Dataset records:
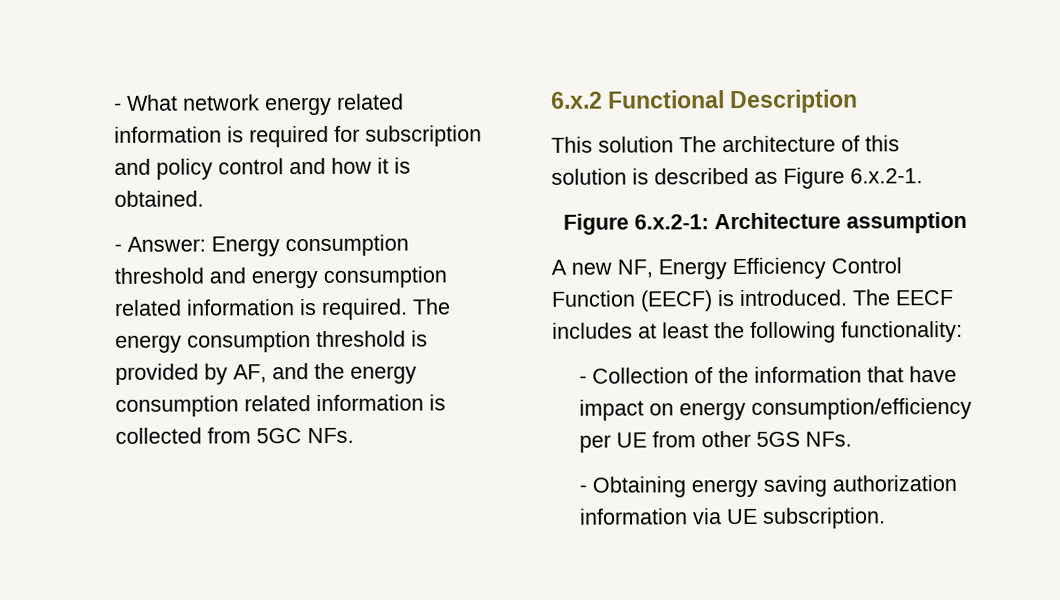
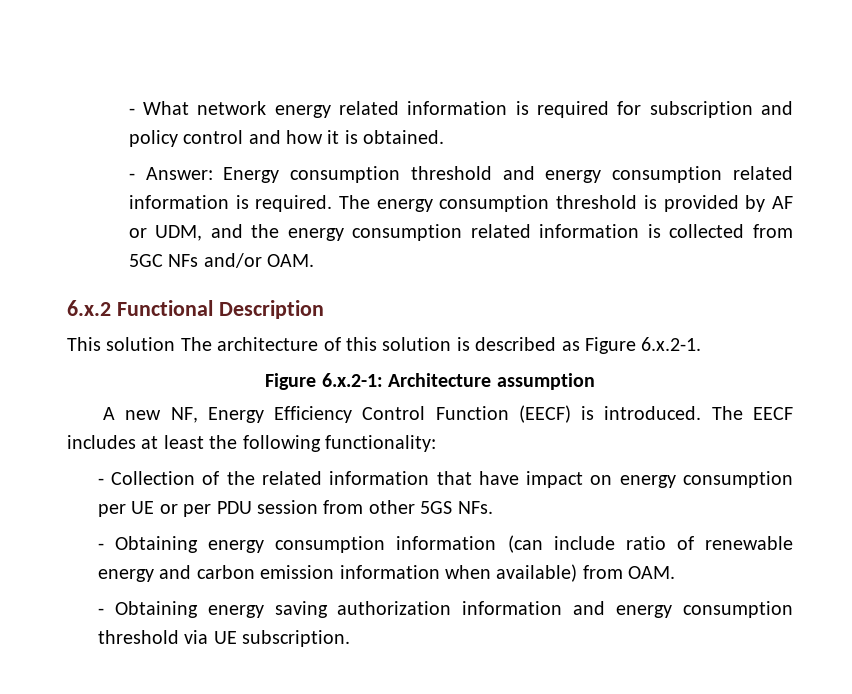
- The energy consumption threshold is provided by AF, and the energy consumption related information is collected from 5GC NFs.
+ The energy consumption threshold is provided by AF or UDM, and the energy consumption related information is collected from 5GC NFs and/or OAM.
- - Collection of the information that have impact on energy consumption/efficiency per UE from other 5GS NFs.
+ - Collection of the related information that have impact on energy consumption per UE or per PDU session from other 5GS NFs.
+ - Obtaining energy consumption information (can include ratio of renewable energy and carbon emission information when available) from OAM.
- - Obtaining energy saving authorization information via UE subscription.
+ - Obtaining energy saving authorization information and energy consumption threshold via UE subscription.

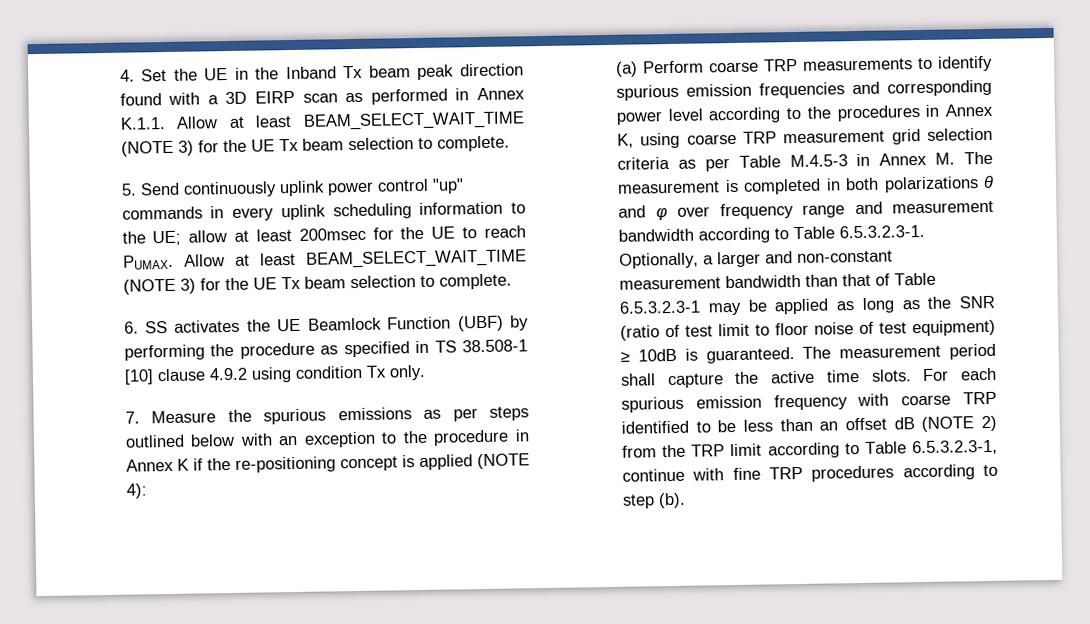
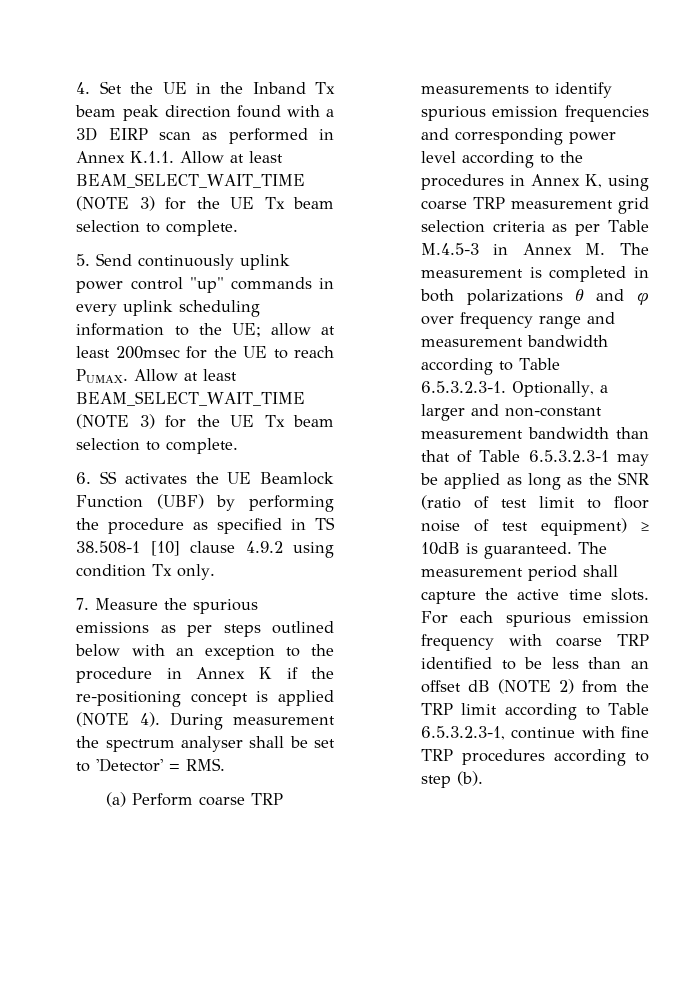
- 7. Measure the spurious emissions as per steps outlined below with an exception to the procedure in Annex K if the re-positioning concept is applied (NOTE 4):
+ 7. Measure the spurious emissions as per steps outlined below with an exception to the procedure in Annex K if the re-positioning concept is applied (NOTE 4). During measurement the spectrum analyser shall be set to 'Detector' = RMS.

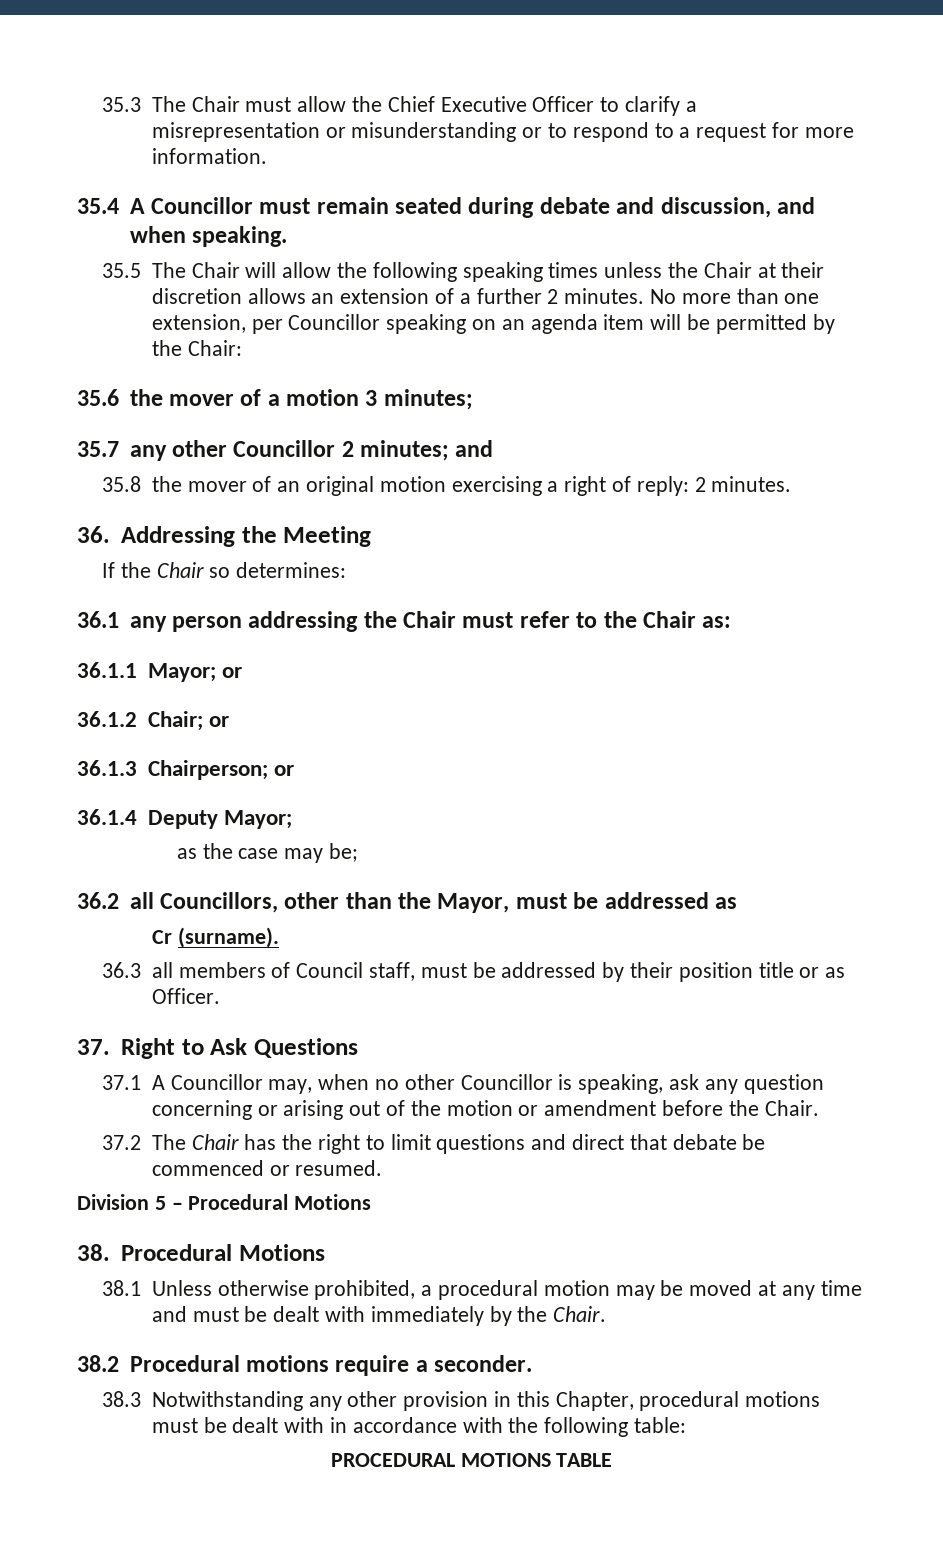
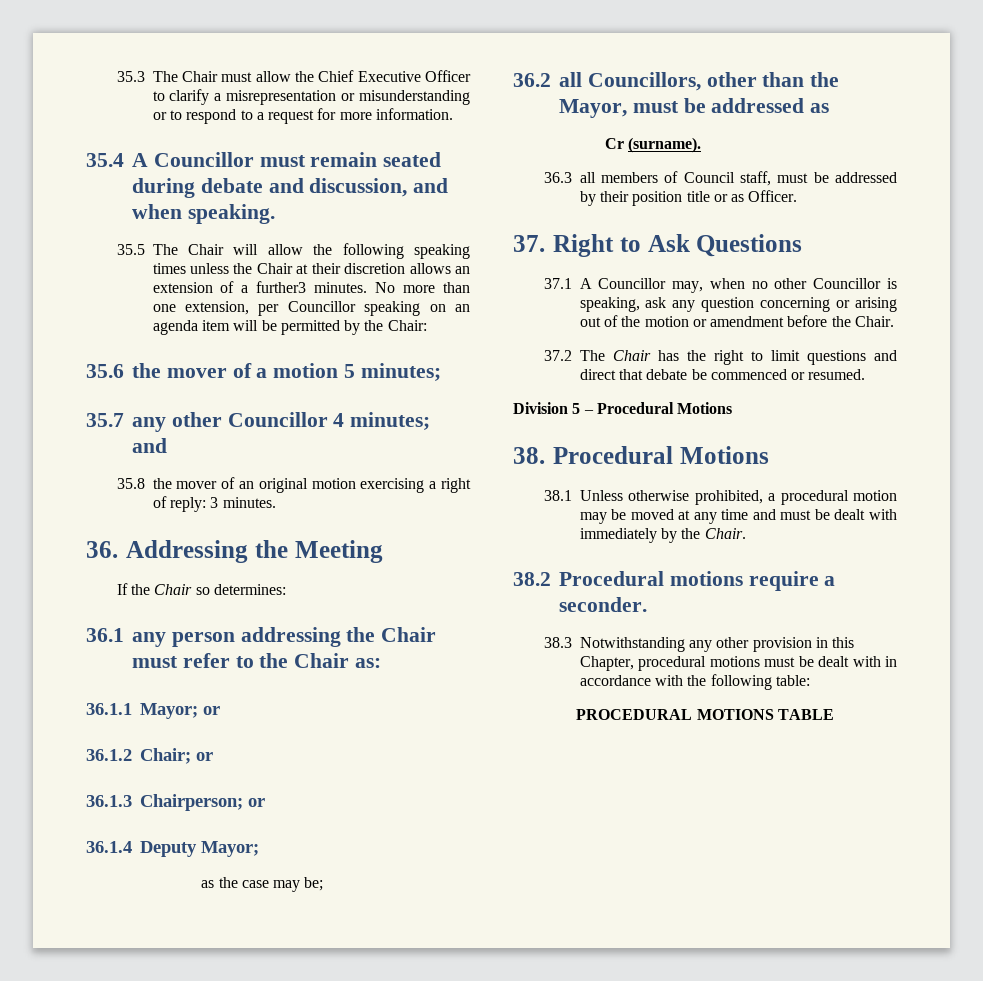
- 35.5 The Chair will allow the following speaking times unless the Chair at their discretion allows an extension of a further 2 minutes.
+ 35.5 The Chair will allow the following speaking times unless the Chair at their discretion allows an extension of a further3 minutes.
- 35.6 the mover of a motion 3 minutes;
+ 35.6 the mover of a motion 5 minutes;
- 35.7 any other Councillor 2 minutes; and
+ 35.7 any other Councillor 4 minutes; and
- 35.8 the mover of an original motion exercising a right of reply: 2 minutes.
+ 35.8 the mover of an original motion exercising a right of reply: 3 minutes.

Work order: No picture is to appear in the copy; every entry above is otherwise to be printed verbatim.

Your solution:
- The energy consumption threshold is provided by AF, and the energy consumption related information is collected from 5GC NFs.
+ The energy consumption threshold is provided by AF or UDM, and the energy consumption related information is collected from 5GC NFs and/or OAM.
- - Collection of the information that have impact on energy consumption/efficiency per UE from other 5GS NFs.
+ - Collection of the related information that have impact on energy consumption per UE or per PDU session from other 5GS NFs.
+ - Obtaining energy consumption information (can include ratio of renewable energy and carbon emission information when available) from OAM.
- - Obtaining energy saving authorization information via UE subscription.
+ - Obtaining energy saving authorization information and energy consumption threshold via UE subscription.

- 7. Measure the spurious emissions as per steps outlined below with an exception to the procedure in Annex K if the re-positioning concept is applied (NOTE 4):
+ 7. Measure the spurious emissions as per steps outlined below with an exception to the procedure in Annex K if the re-positioning concept is applied (NOTE 4). During measurement the spectrum analyser shall be set to 'Detector' = RMS.

- 35.5 The Chair will allow the following speaking times unless the Chair at their discretion allows an extension of a further 2 minutes.
+ 35.5 The Chair will allow the following speaking times unless the Chair at their discretion allows an extension of a further3 minutes.
- 35.6 the mover of a motion 3 minutes;
+ 35.6 the mover of a motion 5 minutes;
- 35.7 any other Councillor 2 minutes; and
+ 35.7 any other Councillor 4 minutes; and
- 35.8 the mover of an original motion exercising a right of reply: 2 minutes.
+ 35.8 the mover of an original motion exercising a right of reply: 3 minutes.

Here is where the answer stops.